The splinters that my peace of mind had been smashed into—if not, perhaps, after all, my sanity—were sending little scouting filaments across the gaps, looking for other pieces, whether I’d sent them out to look or not. Where the scout-filaments met, they’d start winding themselves together again, knitting themselves back into rows…They were probably building on those first granny knots from when I’d agreed to be let out of the SOF bind and be responsible for my behavior.
No: from the first granny knots of the morning after Con had brought me home from the lake.
I was going to have some more scars and the texture of the final weave was going to change. Was changing. It was going to be lumpier, and there were going to be some pretty weird holes. I never had been able to learn to knit. I don’t do uniformity and consistency. Even my cinnamon rolls tend to have individual personality. I could probably cope with a few more wodgy bits in my own makeup.
Maybe my medulla oblongata was refusing to take any crap from my cerebrum again. Shut up and get on with the reconstruction. If you can’t find the right piece, use the wrong one.
I took a step backward, still facing Con, still within reach of him, but so that the sunlight touched me.
There was something struggling out of the murk here, trying to make me think it: If good is going to triumph over evil, good has to stay sane.
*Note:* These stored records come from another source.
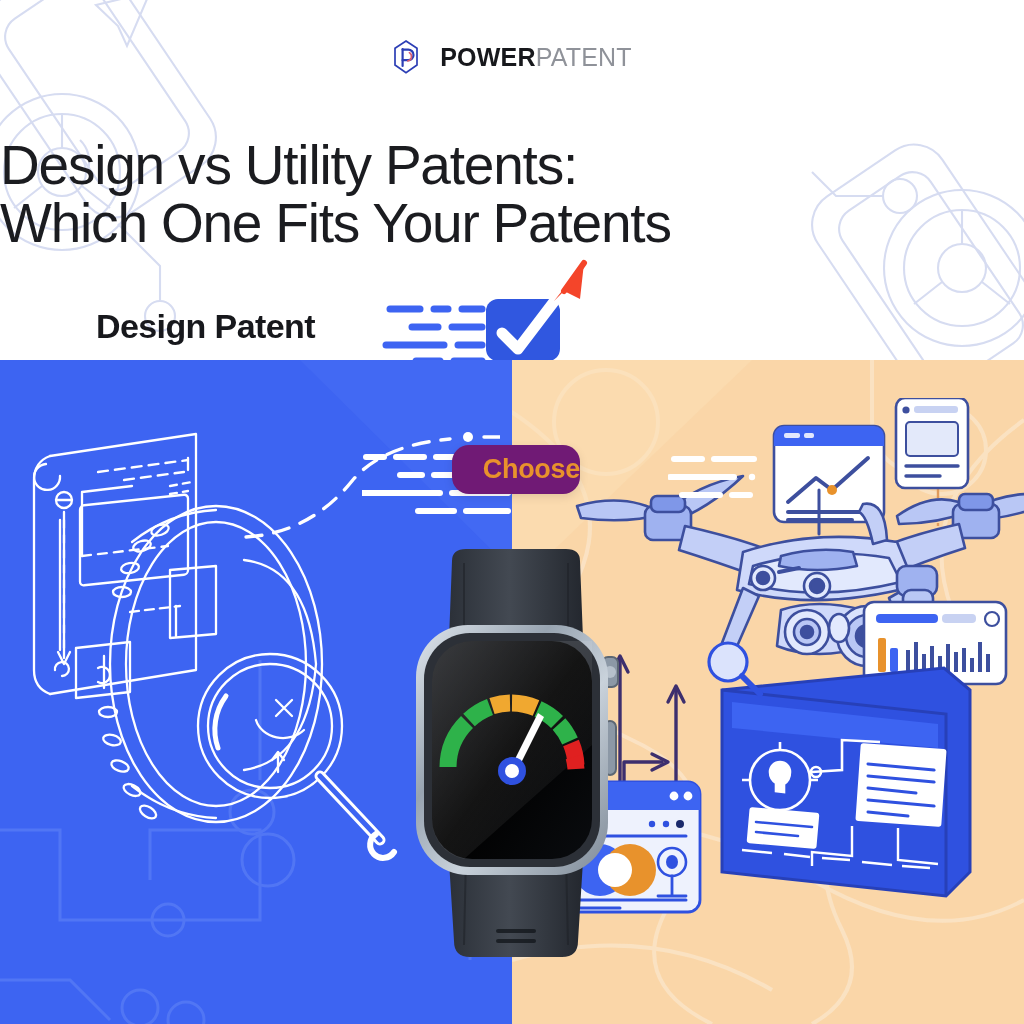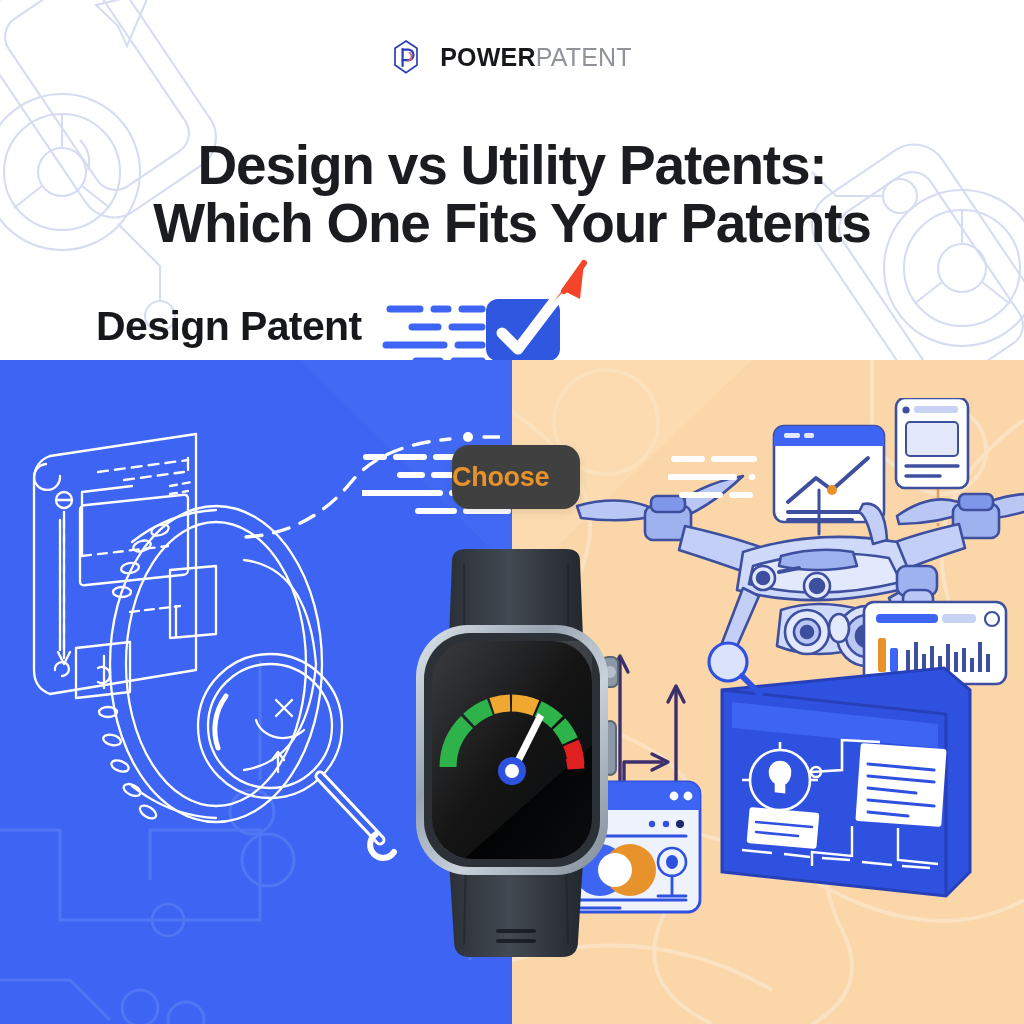--- a/index.html
+++ b/index.html
@@ -21,8 +21,8 @@
   .logo-text .lt-bold{font-weight:bold;color:#17181c;}
   .logo-text .lt-light{font-weight:normal;color:#8f9299;}
 
-  .title{position:absolute;left:0;top:100px;width:1024px;text-align:center;
-         color:#1b1c20;font-weight:bold;font-size:55px;line-height:1.05;
+  .title{position:absolute;left:0;top:100px;width:1024px;
+         color:#1b1c20;font-weight:normal;font-size:55px;line-height:1.05;
          letter-spacing:-1.2px;}
   .title .l2{display:block;}
 

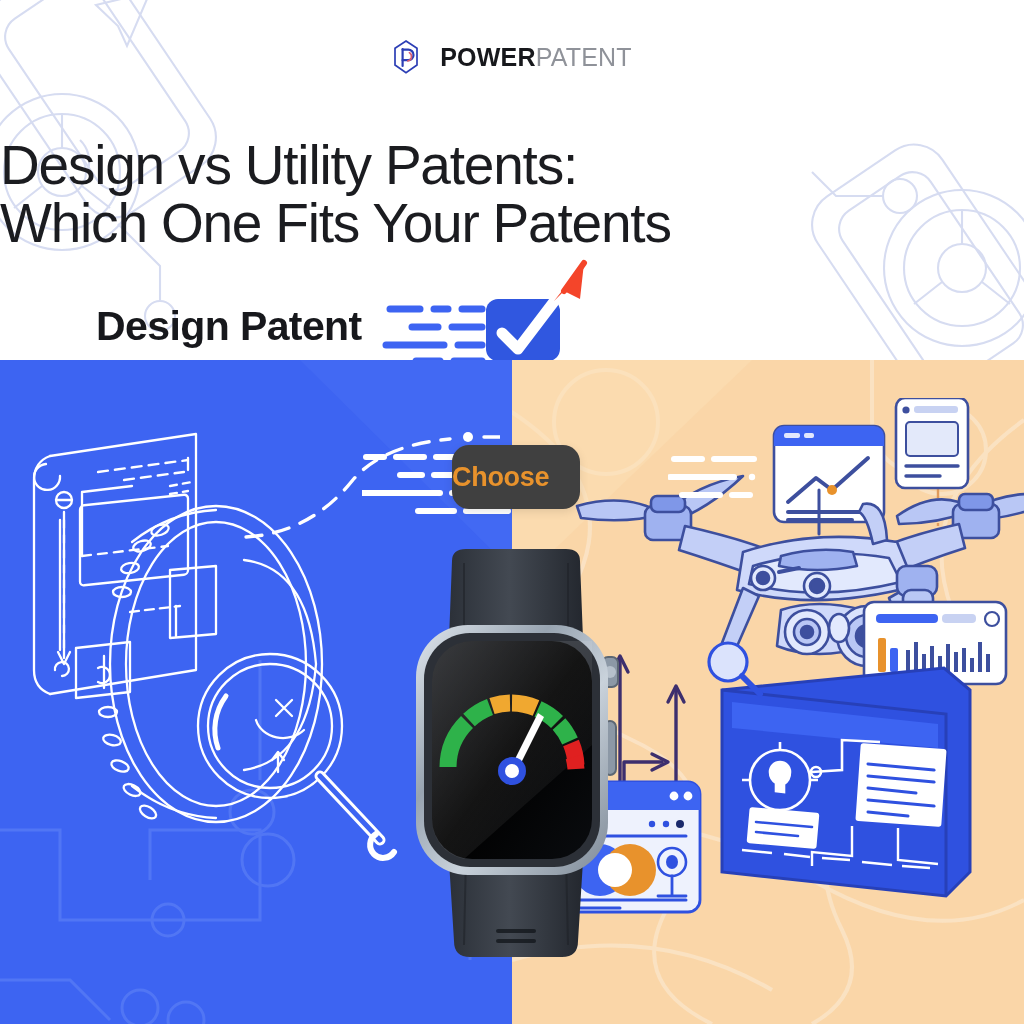--- a/index.html
+++ b/index.html
@@ -28,7 +28,7 @@
 
   .subrow{position:absolute;left:0;top:288px;width:1024px;height:76px;}
   .sublabel{position:absolute;top:0;height:76px;display:flex;align-items:center;
-            font-weight:bold;font-size:41px;color:#17181c;letter-spacing:-.6px;}
+            font-weight:bold;font-size:34px;color:#17181c;letter-spacing:-.6px;}
   .sublabel.left{left:96px;}
   .sublabel.right{left:672px;}
 

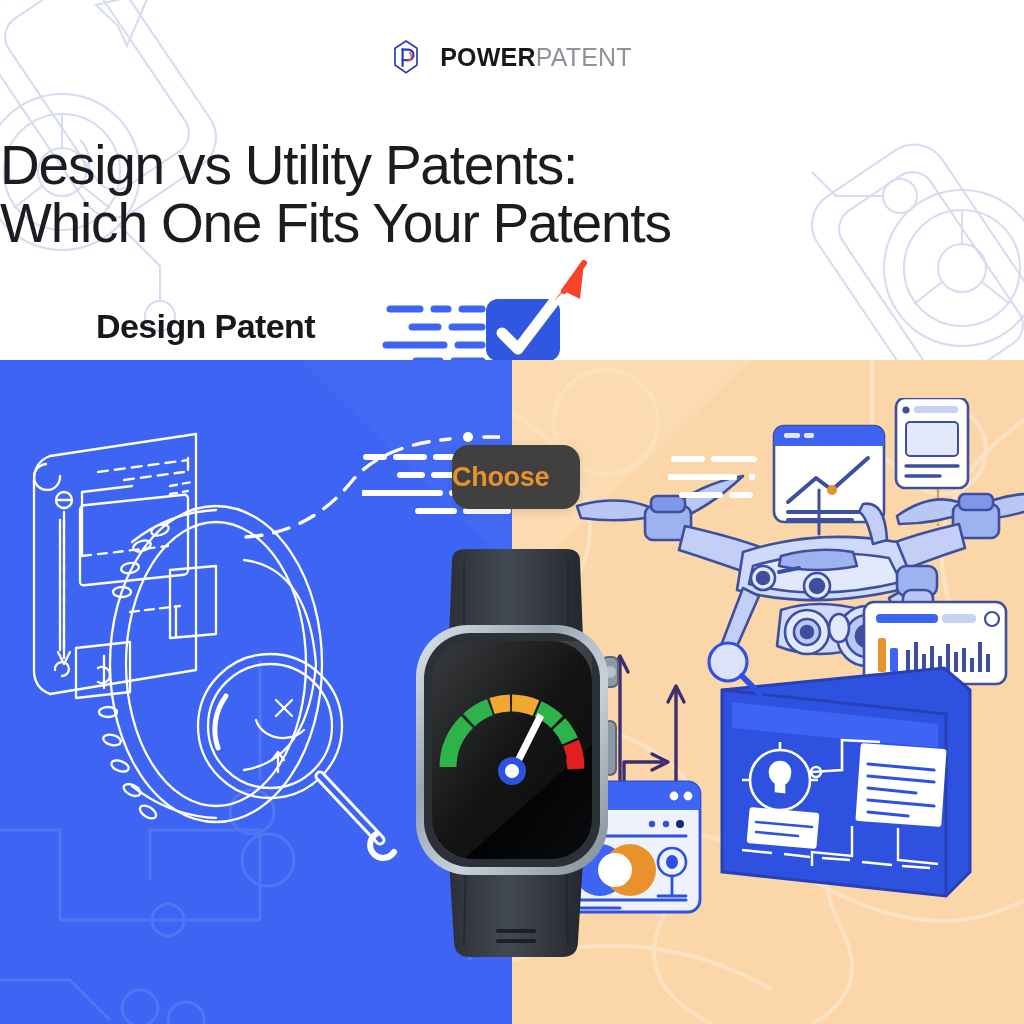--- a/index.html
+++ b/index.html
@@ -43,8 +43,8 @@
 
   
   .choose-wrap{position:absolute;left:0;top:85px;width:1024px;height:70px;}
-  .choose-badge{position:absolute;left:452px;top:0;width:128px;height:64px;
-      background:#404040;border-radius:17px;display:flex;align-items:center;justify-content:flex-start;
+  .choose-badge{position:absolute;left:452px;top:0;width:128px;height:49px;
+      background:#701a75;border-radius:17px;display:flex;align-items:center;justify-content:flex-end;
       box-shadow:0 3px 10px rgba(0,0,0,.10);}
   .choose-badge span{font-weight:bold;font-size:27px;color:#e8922c;letter-spacing:-.3px;}
   .choose-lines{position:absolute;top:0;}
Say what? Oh, please. I’m still thinking about breathing. Now I’m supposed to start in flogging myself to go on fighting for the forces of…well, “good” is some freaking mouthful. It sounds like some Anglo-Saxon geek with a big square jaw and a blazing sword, any vestigial sense of humor surgically removed years before when he was conditionally accepted to Hero School.
But that was kind of where I’d wound up, even if I’d missed out on the jaw and the training. Because I was definitely against evil. Definitely. In my lumpy, erratic way. And I knew what I was talking about, because I’d now met evil. That was precisely the point.